* [WHAT THE EXERCISE ASKS] Where a line of the material includes the string "displayed", copy that line.

--- RECORDS FOR THIS TASK Enclosed Below ---

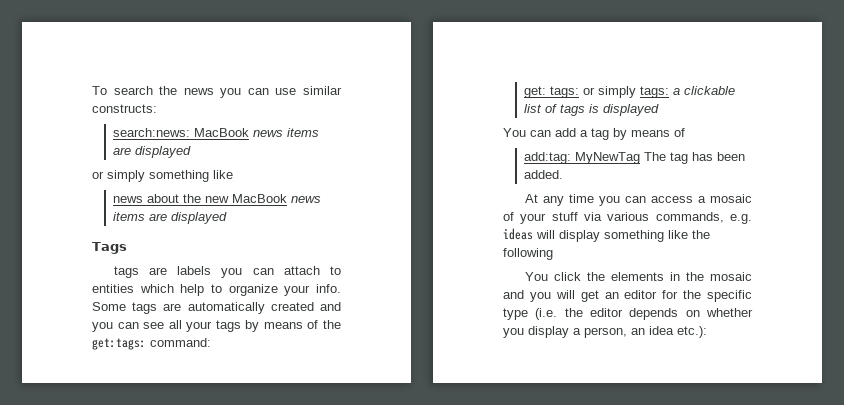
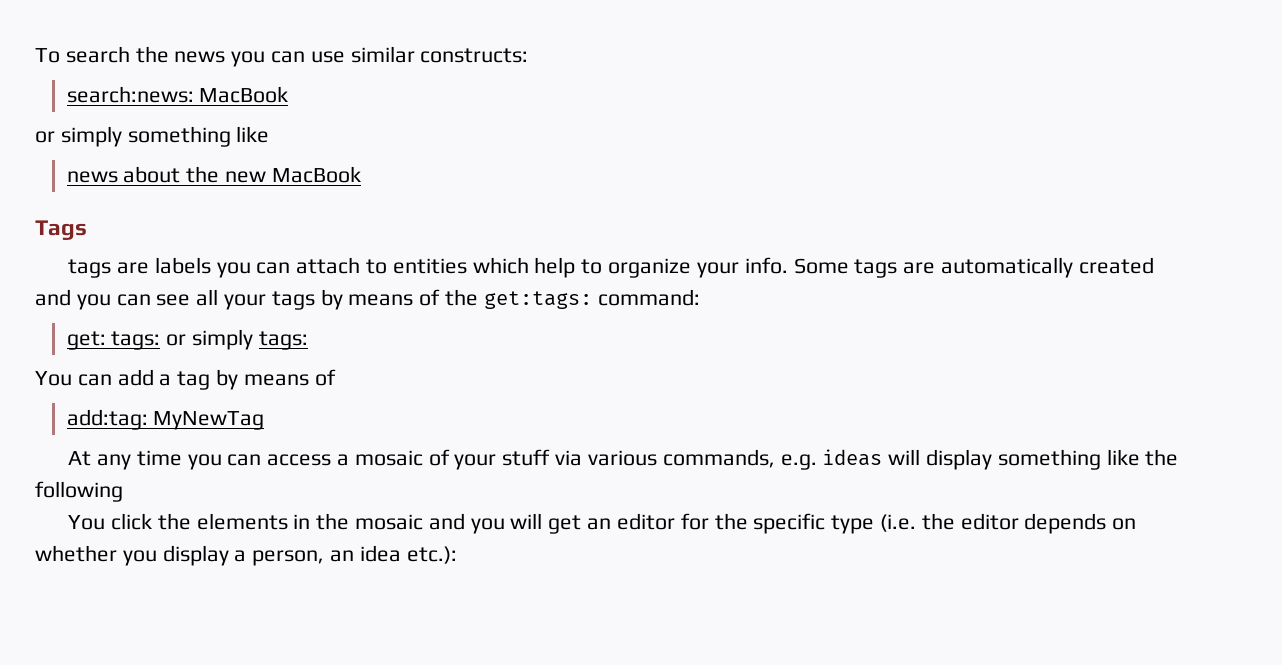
[253,128,320,137] [113,146,192,158] news items are displayed -> (289, 94) none
[291,196,322,203] [113,212,228,224] news items are displayed -> (361, 174) none
[673,86,736,95] [524,104,660,116] a clickable list of tags is displayed -> (308, 340) none
[644,152,746,164] [524,170,564,179] The tag has been added. -> (265, 420) none

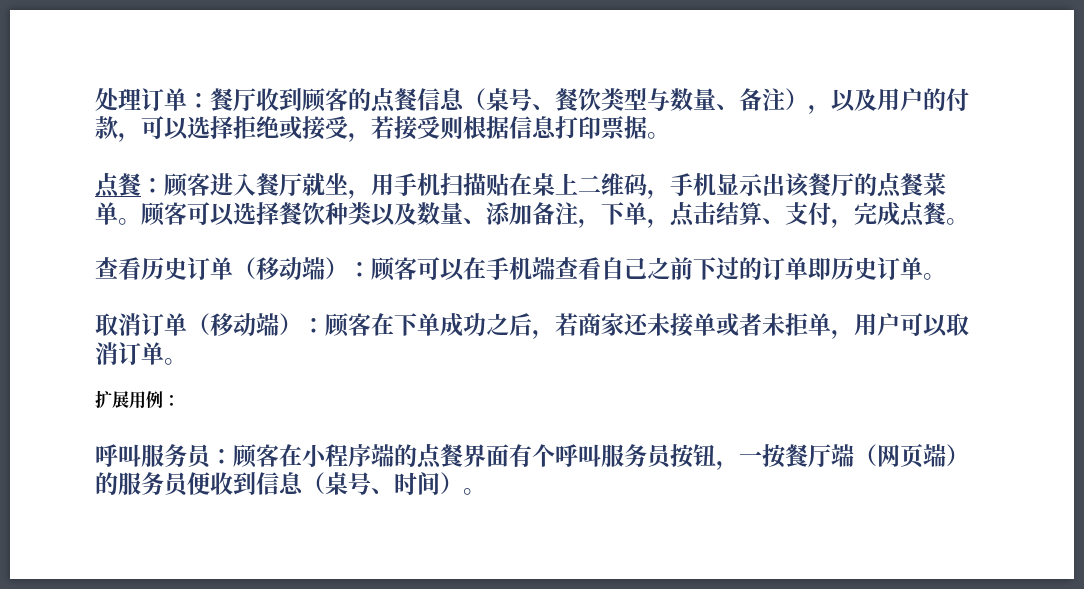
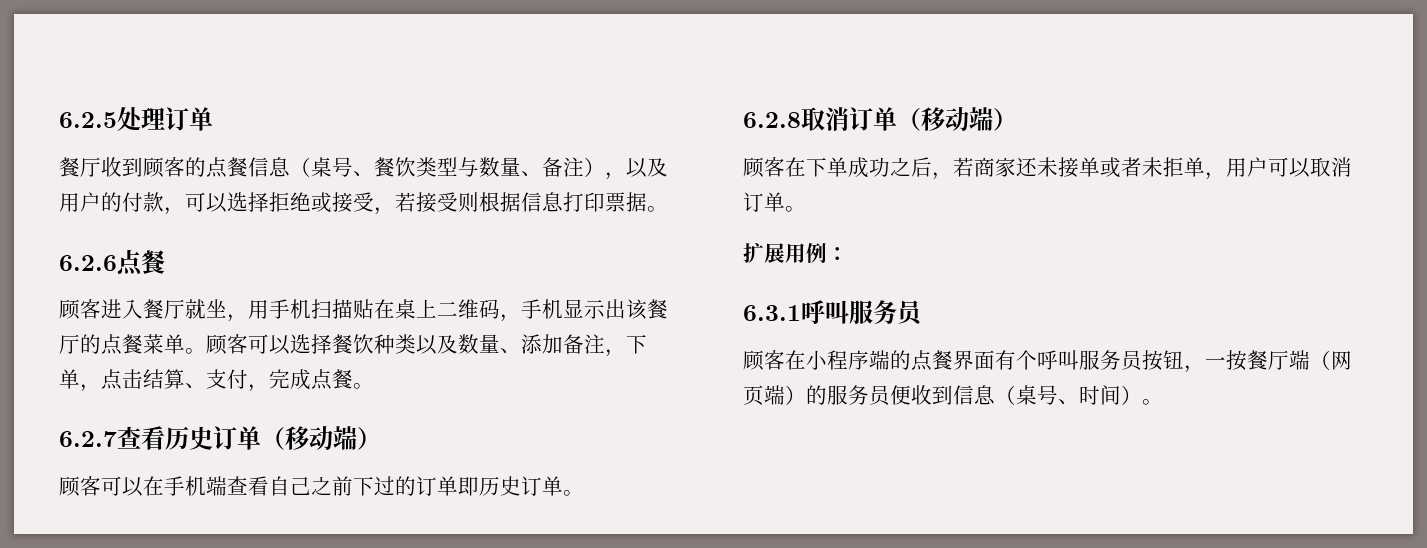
(95, 99) none -> [59,112,117,128] 6.2.5
[187,93,210,108] ： -> (213, 119) //
[95,172,164,198] 点餐： -> [59,249,165,276] 6.2.6点餐 //
(969, 221) none -> [59,431,117,447] 6.2.7
[348,262,371,277] ： -> (381, 438) //
(946, 276) none -> [743,112,801,128] 6.2.8
[302,318,325,333] ： -> (1017, 119) //
[95,444,233,469] 呼叫服务员： -> [743,300,925,326] 6.3.1呼叫服务员 //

--- End of Enclosed RECORDS FOR THIS TASK ---

* [ANSWER BOX]
[253,128,320,137] [113,146,192,158] news items are displayed -> (289, 94) none
[291,196,322,203] [113,212,228,224] news items are displayed -> (361, 174) none
[673,86,736,95] [524,104,660,116] a clickable list of tags is displayed -> (308, 340) none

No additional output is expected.